Брат успел меня ухватить, но все же как хорошо, что меня привязали к люстре!
Окно распахнулось, словно этого и ждало. Желтая ткань хлестнула меня и толкнула вперед - туда, к окну, вниз. Веревка натянулась, Стас тащил меня прочь, а шторы уже свесились на улицу и затягивались прочным узлом, душа и свивая друг друга. Видно было плохо, стремянка повалилась в оконный проем и заслоняла нам вид.
Через минуту все закончилось. Шторы повисли, как две безобидные тряпочки. В кармане Стасовой куртки запел телефон.
- Стаська! - раздался по громкой связи голос моей мамы, - ты дома?
- Да…
- Немедленно приезжай! - мама была перепугана, - наверное не сюда, в больницу, «неотложка» уже едет. Стась, с мамой плохо! Я к ней после работы забежала, продукты занести. А она задыхается. Не знаю что такое… вот, звонят, открывать пошла…
- Господи, Анька…
Все обошлось. «Скорая» приехала вовремя, тетушку откачали. Что это было, никто не понял. Списали на осложнения от гриппа.
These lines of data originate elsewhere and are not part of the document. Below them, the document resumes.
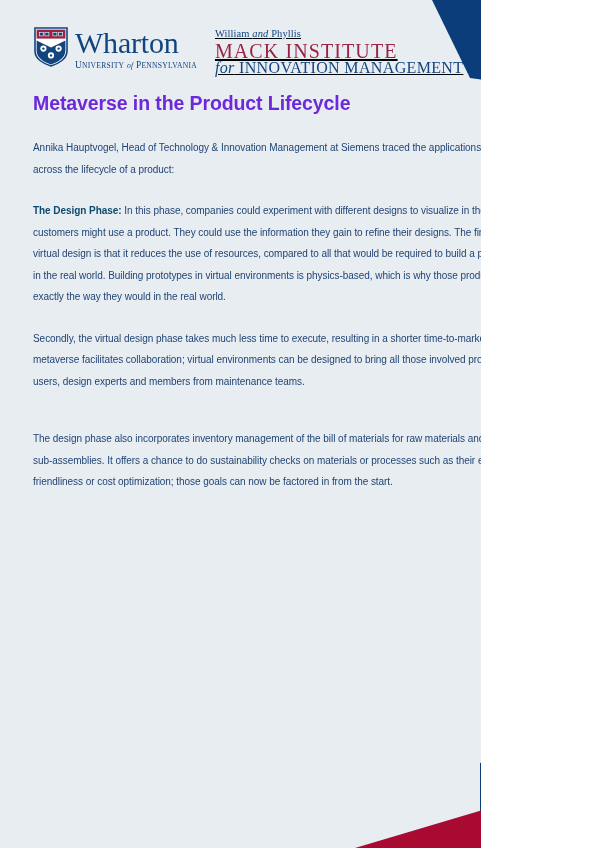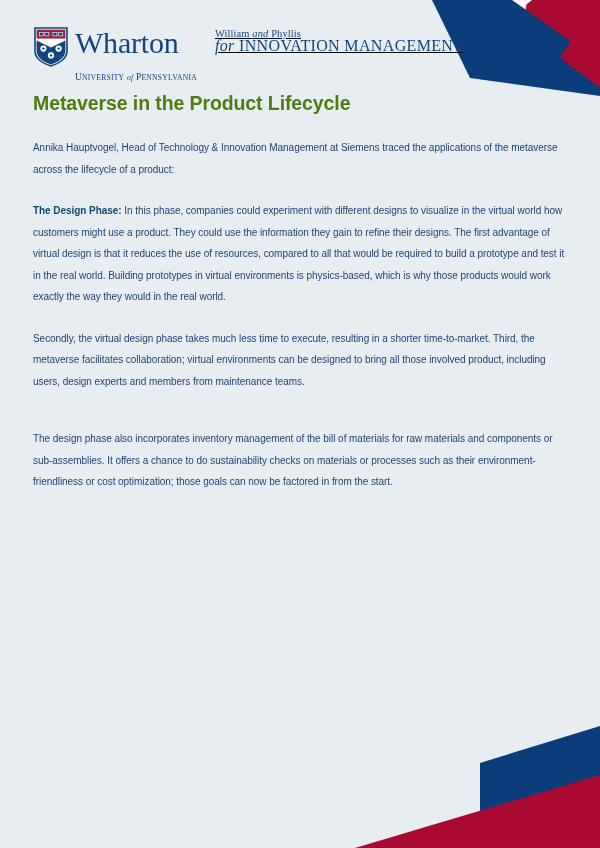"Wharton" .page { width: 600px -> 481px }
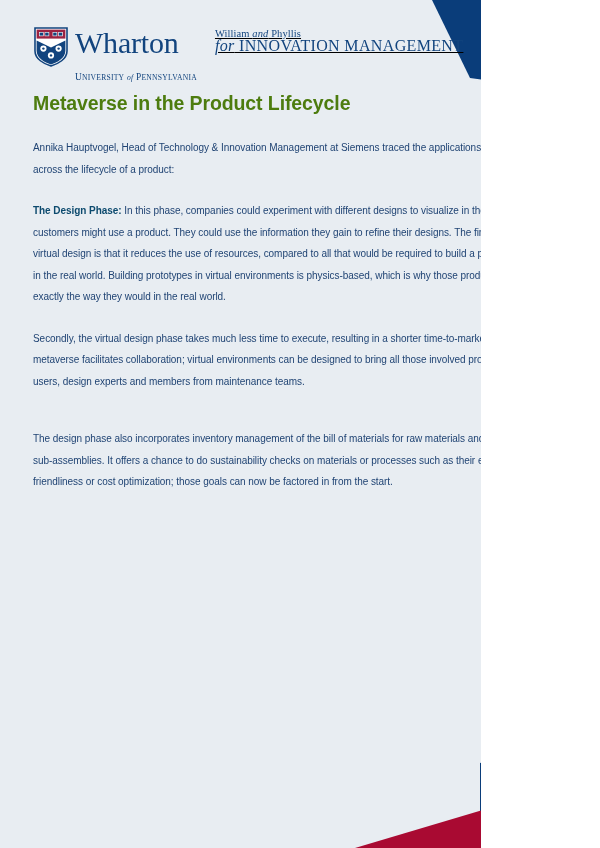"MACK INSTITUTE" div.mack-main { html: none -> <div>MACK INSTITUTE</div> }
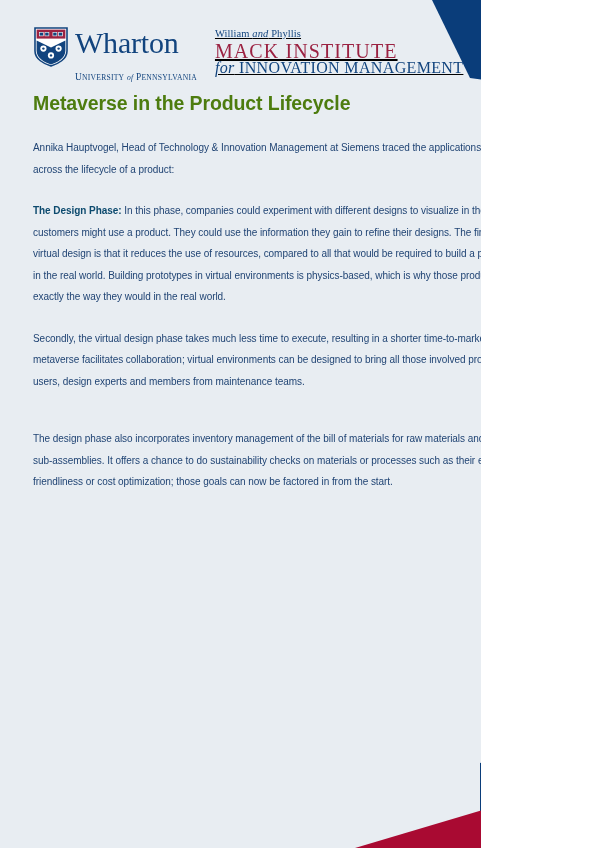"UNIVERSITY of PENNSYLVANIA" .wharton-sub { margin-top: 14px -> 2px }
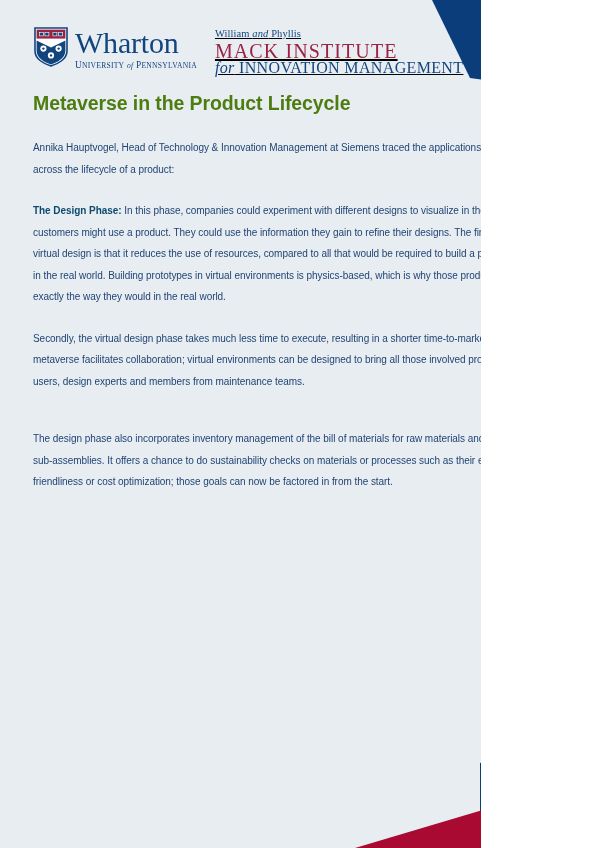"Metaverse in the Product Lifecycle" .page-title { color: #4d7c0f -> #6d28d9 }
Бабушка потом долго с ней говорила, о чем, мы так и не узнали. Ни до чего хорошего не договорились. Единственное, что я потом от бабушки услышала, так это «Господи, Анька...».
Никогда бабушка своих дочерей так не называла. Всегда полными именами.
Я пыталась еще вызнать, как тетя Аня сделала эти шторы? Мы что, все так можем? Ты поэтому нас защищала, бабушка? От этого?
А те, с бабочками, шторы кто сделал? Почему они оказались смертельными? Кто-то из родных на бабушкину комнату позарился?
А когда не вышло ее оттяпать, их на тебя заговорили? Та девушка вместо тебя погибла, да, ба?
- Не лезь в свое дело! - отмахнулась бабушка и закрыла эту тему раз и навсегда. Я еще пыталась иногда к ней подступиться, но легче было бы разговорить башню Гедиминаса.
Бабушка вообще стала говорить меньше. Она промолчала, когда я все же купила красные перчатки - уже к весне и к новой шапке, смешной, похожей на гномью и совсем не элегантной. Молчала и тогда, когда я вырисовывала на гладкой стене зеленые глаза с ножками. И когда повесили красные шторы. И когда поставили в коридоре черную тумбочку.